[Given records]

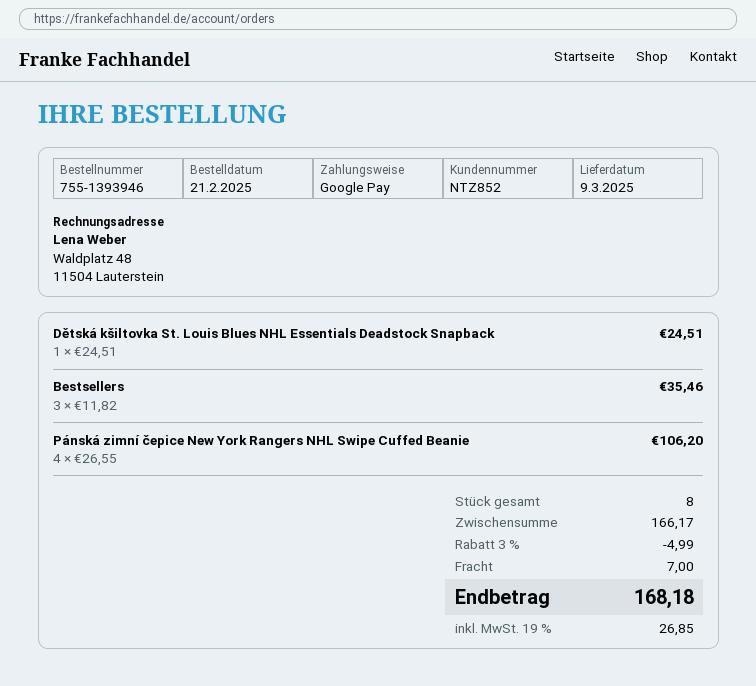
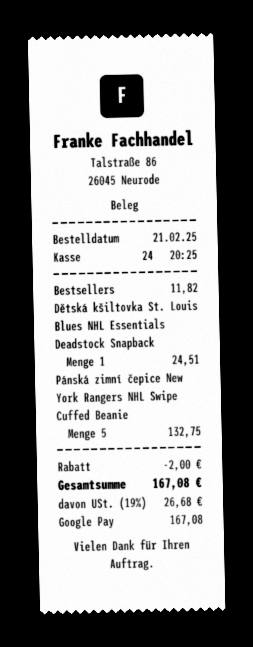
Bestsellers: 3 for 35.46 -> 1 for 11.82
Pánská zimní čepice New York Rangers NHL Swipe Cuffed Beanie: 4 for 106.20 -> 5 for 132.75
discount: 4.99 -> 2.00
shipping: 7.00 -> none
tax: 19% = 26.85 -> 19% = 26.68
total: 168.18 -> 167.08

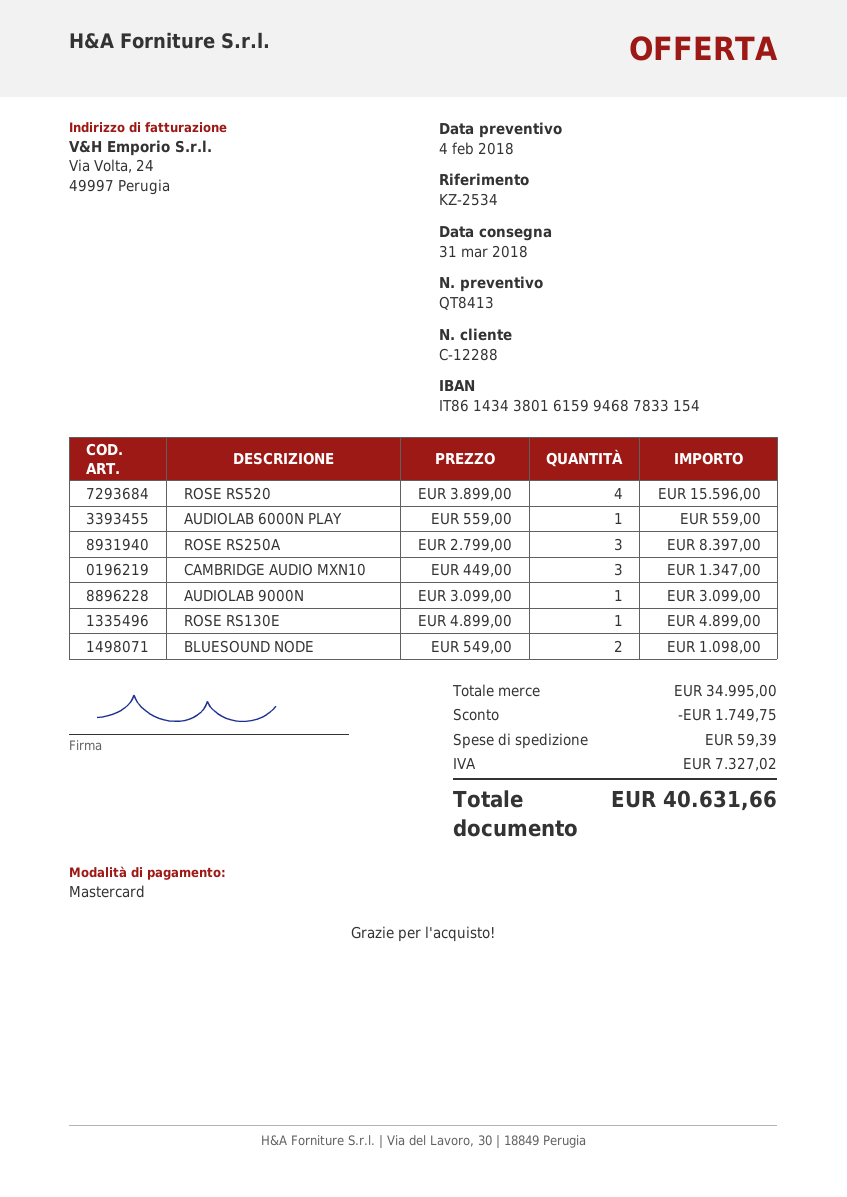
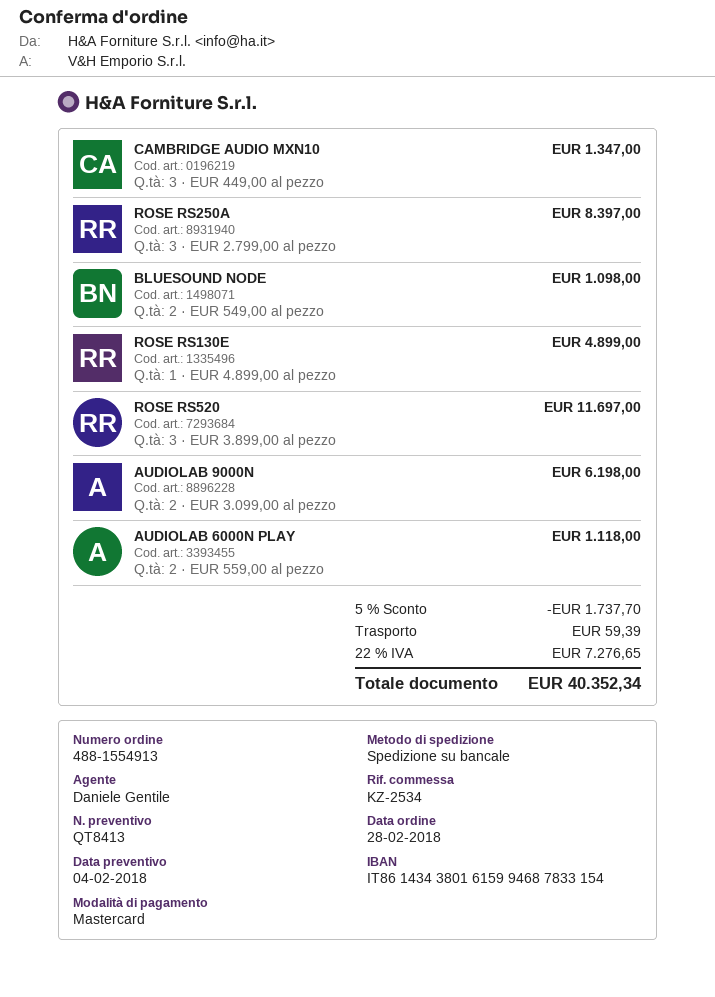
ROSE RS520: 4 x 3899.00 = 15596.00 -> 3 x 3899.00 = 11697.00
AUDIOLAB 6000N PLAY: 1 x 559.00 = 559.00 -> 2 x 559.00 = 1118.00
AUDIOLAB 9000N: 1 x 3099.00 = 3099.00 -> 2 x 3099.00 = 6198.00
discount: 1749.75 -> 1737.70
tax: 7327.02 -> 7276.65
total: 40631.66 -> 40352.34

[/Given records]
[Given records]

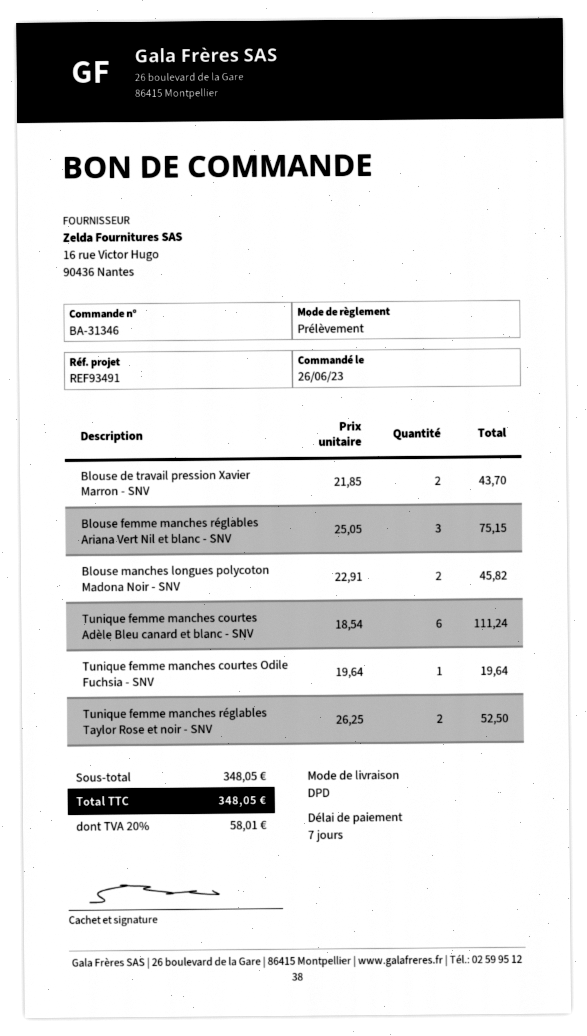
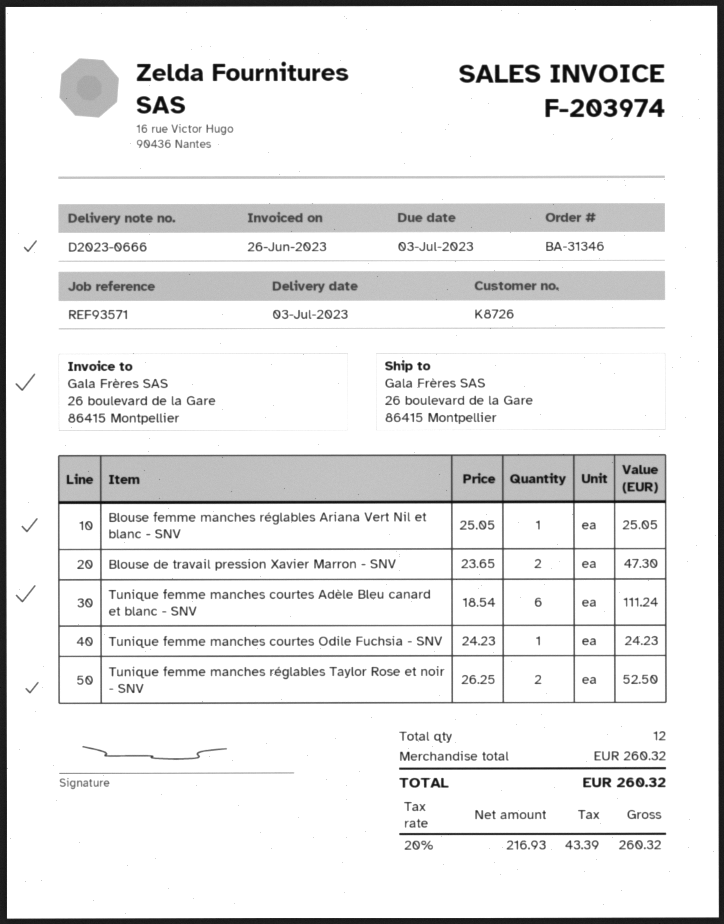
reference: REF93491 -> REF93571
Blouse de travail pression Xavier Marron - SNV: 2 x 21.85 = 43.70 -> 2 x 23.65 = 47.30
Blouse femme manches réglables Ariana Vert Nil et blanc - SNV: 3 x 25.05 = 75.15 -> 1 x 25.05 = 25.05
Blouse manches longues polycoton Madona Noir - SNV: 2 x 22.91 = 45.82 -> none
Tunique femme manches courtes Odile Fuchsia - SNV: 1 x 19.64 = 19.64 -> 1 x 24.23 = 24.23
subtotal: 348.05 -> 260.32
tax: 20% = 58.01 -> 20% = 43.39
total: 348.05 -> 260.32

[/Given records]

**Your assignment**
Would you retype exactly the lines above, from the line with "AUDIOLAB 9000N: 1" to the line with "total: 40631.66 -> 40352.34", with both end lines kept and nothing more?

**Problem solution**
AUDIOLAB 9000N: 1 x 3099.00 = 3099.00 -> 2 x 3099.00 = 6198.00
discount: 1749.75 -> 1737.70
tax: 7327.02 -> 7276.65
total: 40631.66 -> 40352.34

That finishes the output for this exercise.